Арест Дворника — как гром средь ясного неба. Тигрыч терзался больше других. Желябов с Перовской утешали его: все были против визита Михайлова к фотографу, но он нарушил решение Исполкома.
Временами Льву казалось, что тут вмешалась какая-то незримая грозная сила, бросившая осторожного Сашу навстречу опасности, на мгновение отнявшая разум и осмотрительность, порушившая правила конспирации, подтолкнувшая стального Хозяина к самоубийству. Да, это и походило на самоубийство. Тигрыча потрясло: почему, ну почему же Дворник попался тотчас после истерики, после того, как прочел статью Каткова о чудесном спасении Царя и крикнул мстительно, почти по-бабьи: «Вот теперь-то мы его и убьем! Выдумали: чудо.»
Но Тигрыча занимало и другое чудо. Катюша благополучно разрешилась от родов, и истерзанный, но счастливый отец смотрел теперь на свою первую дочку Наденьку, едва дыша от незнакомого прежде восторга.
— Поздравляю. Если с этим можно поздравлять, — ревниво усмехнулась Перовская. — Ты, Лев, и вправду усвоил мудрость старика Флеровского: цель человечества — плодить жизнь на земле. Не переусердствуй. Впрочем, я думаю.
Не услышал, о чем она думает. Отвернулся. Как, наверное, не услышал, не уловил тревоги в голосе Дворника, прощальной тоски в том выкрике, в последнем рукопожатии. Потому что на конспиративной квартире агукала дочка, потому что журнал «Дело» принял его первую легальную статью «Неразрешенные вопросы» (взгляд на идейное наследие демократической публицистики 60-х годов), под которой он поставил подпись И.Кольцов. Напечатали, заплатили хороший гонорар. Это было очень кстати. Нужно было подыскивать жилье потеплее и посветлее, нанимать кухарку, кормилицу для Надюши.

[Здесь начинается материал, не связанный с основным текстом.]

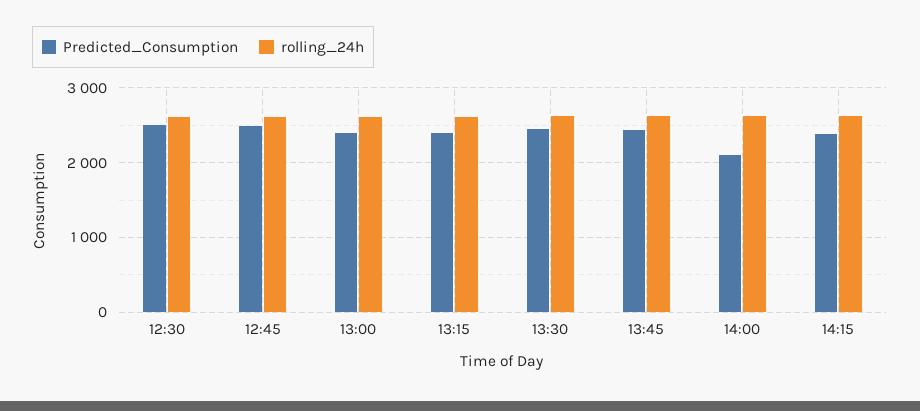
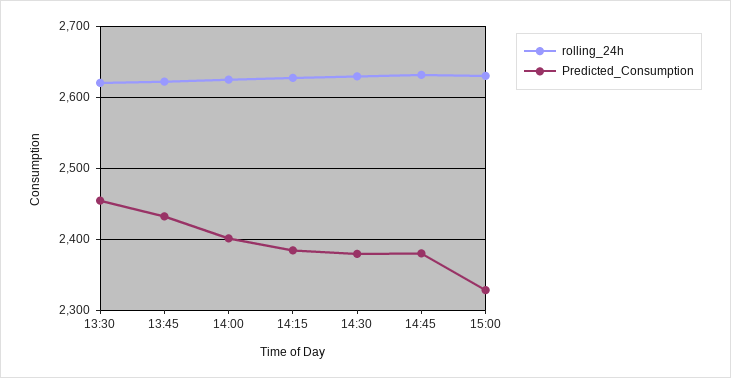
Predicted_Consumption, 12:30: 2500 -> none
rolling_24h, 12:30: 2600 -> none
Predicted_Consumption, 12:45: 2500 -> none
rolling_24h, 12:45: 2600 -> none
Predicted_Consumption, 13:00: 2400 -> none
rolling_24h, 13:00: 2600 -> none
Predicted_Consumption, 13:15: 2400 -> none
rolling_24h, 13:15: 2600 -> none
Predicted_Consumption, 14:00: 2100 -> 2400
rolling_24h, 14:30: none -> 2630
Predicted_Consumption, 14:30: none -> 2380
rolling_24h, 14:45: none -> 2630
Predicted_Consumption, 14:45: none -> 2380
rolling_24h, 15:00: none -> 2630
Predicted_Consumption, 15:00: none -> 2330

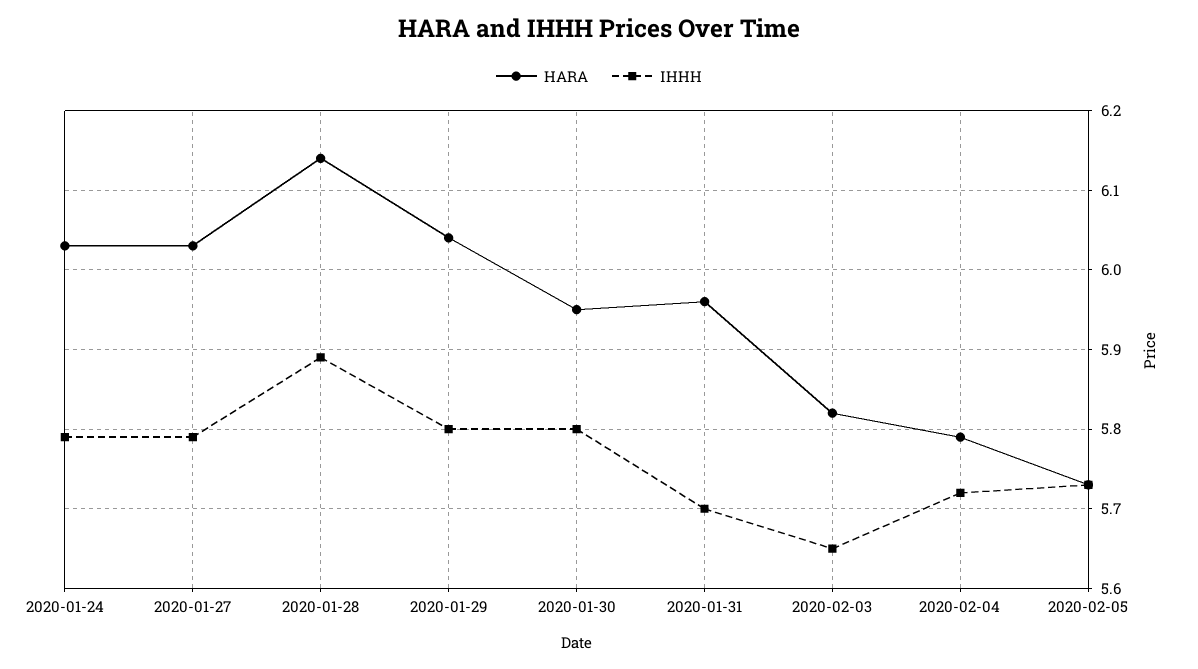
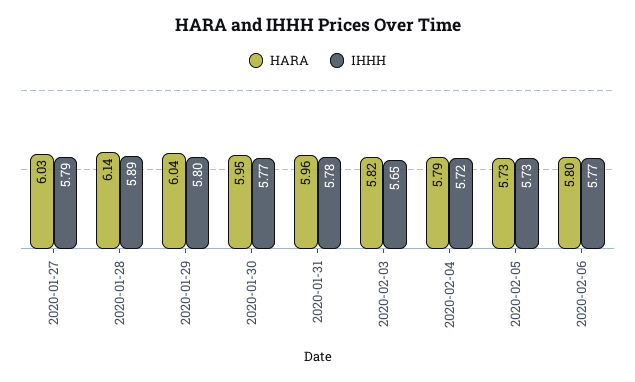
HARA, 2020-01-24: 6.03 -> none
IHHH, 2020-01-24: 5.79 -> none
IHHH, 2020-01-30: 5.8 -> 5.77
IHHH, 2020-01-31: 5.7 -> 5.78
HARA, 2020-02-06: none -> 5.8
IHHH, 2020-02-06: none -> 5.77

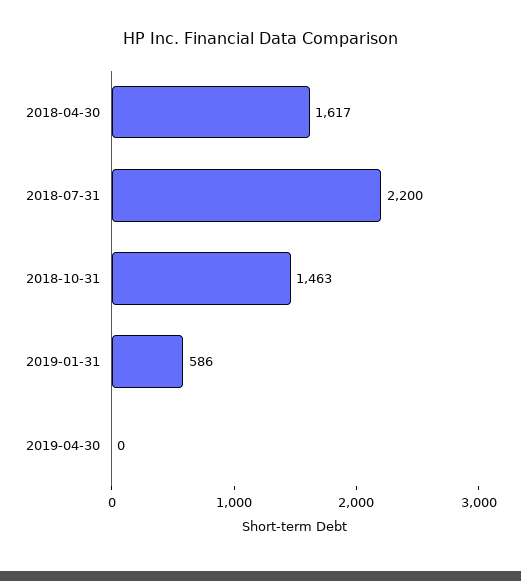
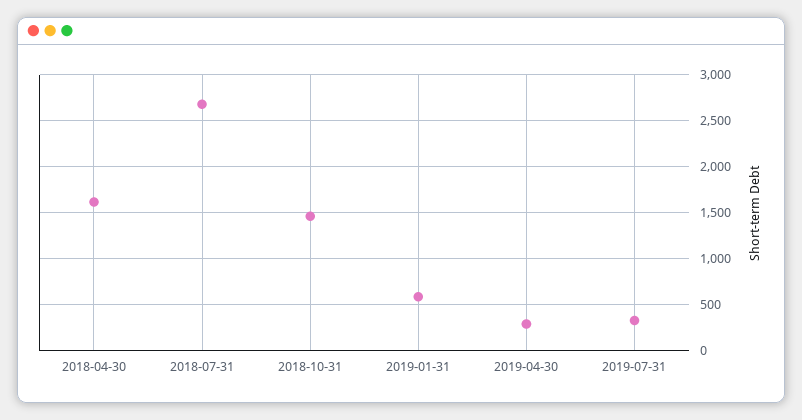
2018-07-31: 2200 -> 2700
2019-04-30: 0 -> 300
2019-07-31: none -> 300

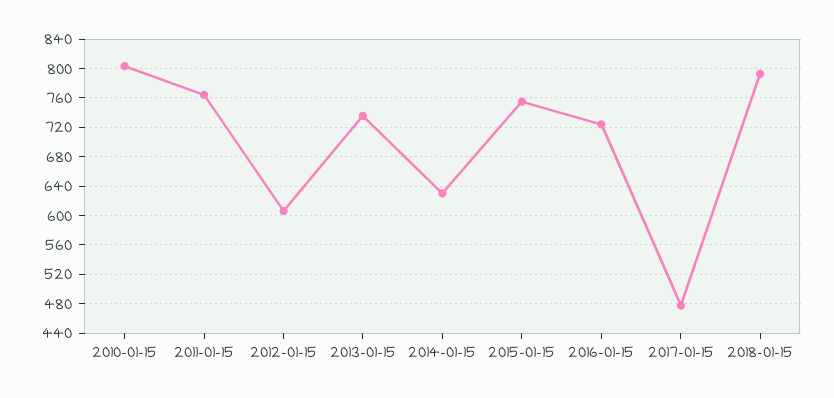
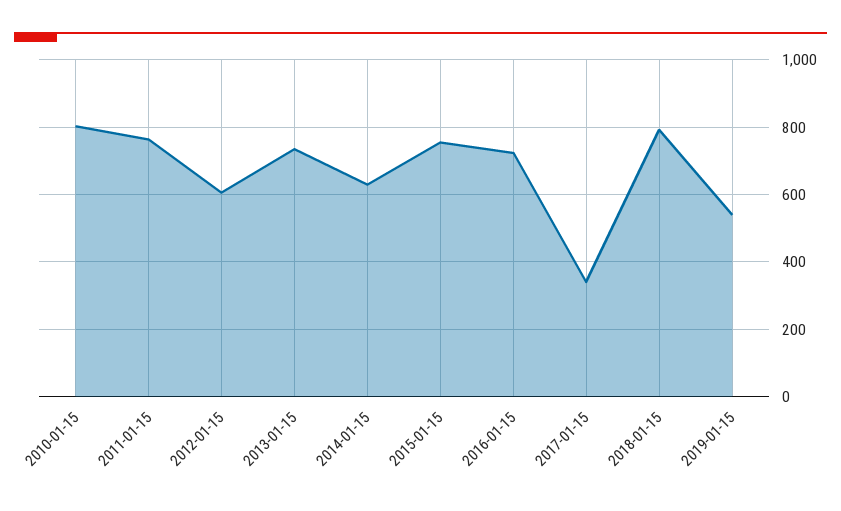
2017-01-15: 480 -> 340
2019-01-15: none -> 540

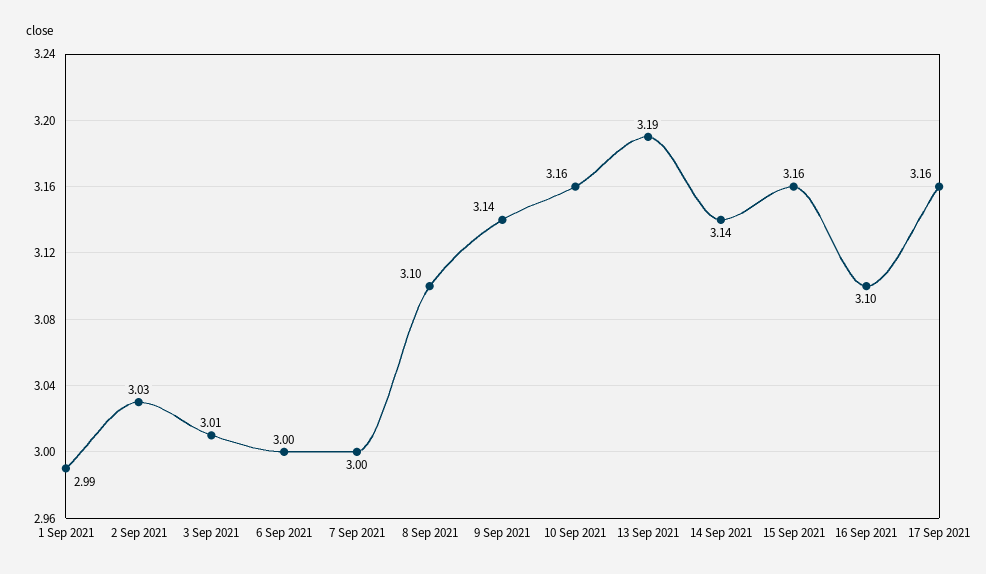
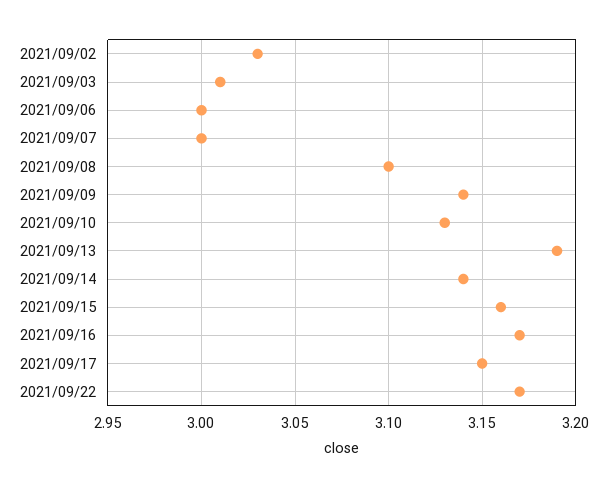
1 Sep 2021: 2.99 -> none
10 Sep 2021: 3.16 -> 3.13
16 Sep 2021: 3.1 -> 3.17
17 Sep 2021: 3.16 -> 3.15
2021/09/22: none -> 3.17

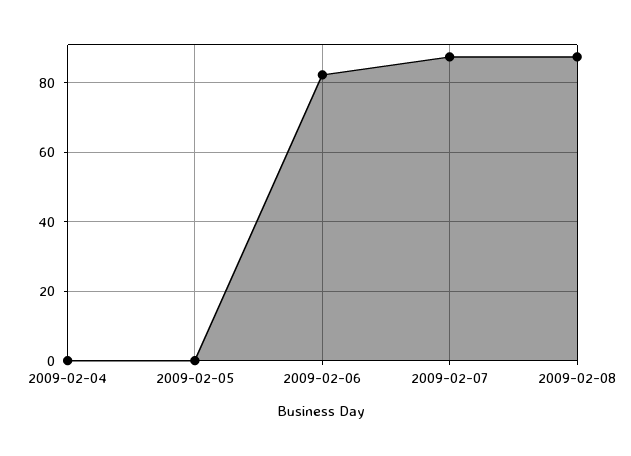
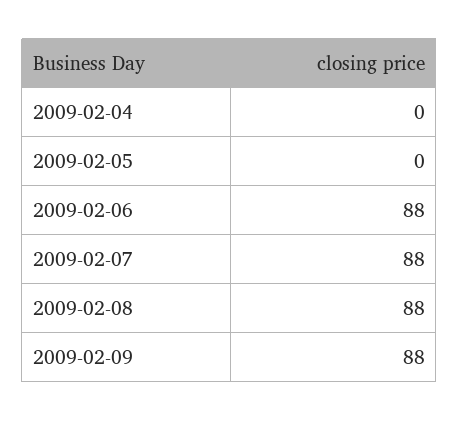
2009-02-06: 82 -> 88
2009-02-09: none -> 88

Читающая публика, критики сразу обратили внимание на новое имя в журнале. К тому же деньги — куда семье без них. И Тигрыч писал — днями, а чаще ночами. Катюша, оказавшаяся не только деятельным членом фракции «Свобода или смерть», но и домовитой хозяйкой, аккуратно записала в своей книжечке: из кассы «Дела» за год получено 1168 рублей 32 копейки. Приличная сумма.
Михайлов томился в крепостных казематах. Заперли Хозяина, и тут же все начало заваливаться и рассыпаться. Некому стало «немолчно лаять» на нарушителей конспирации, никто теперь не принуждал новых народовольцев учить на память схему сквозных дворов (305 в Питере, 278 в Москве), никто не заставлял носить очки, если плохо видишь, следить за знаками безопасности на подоконниках нелегальных квартир. Ценнейший агент Капелькин, глаза и уши «Народной Воли» в канцелярии охранки, оказался брошенным на произвол судьбы.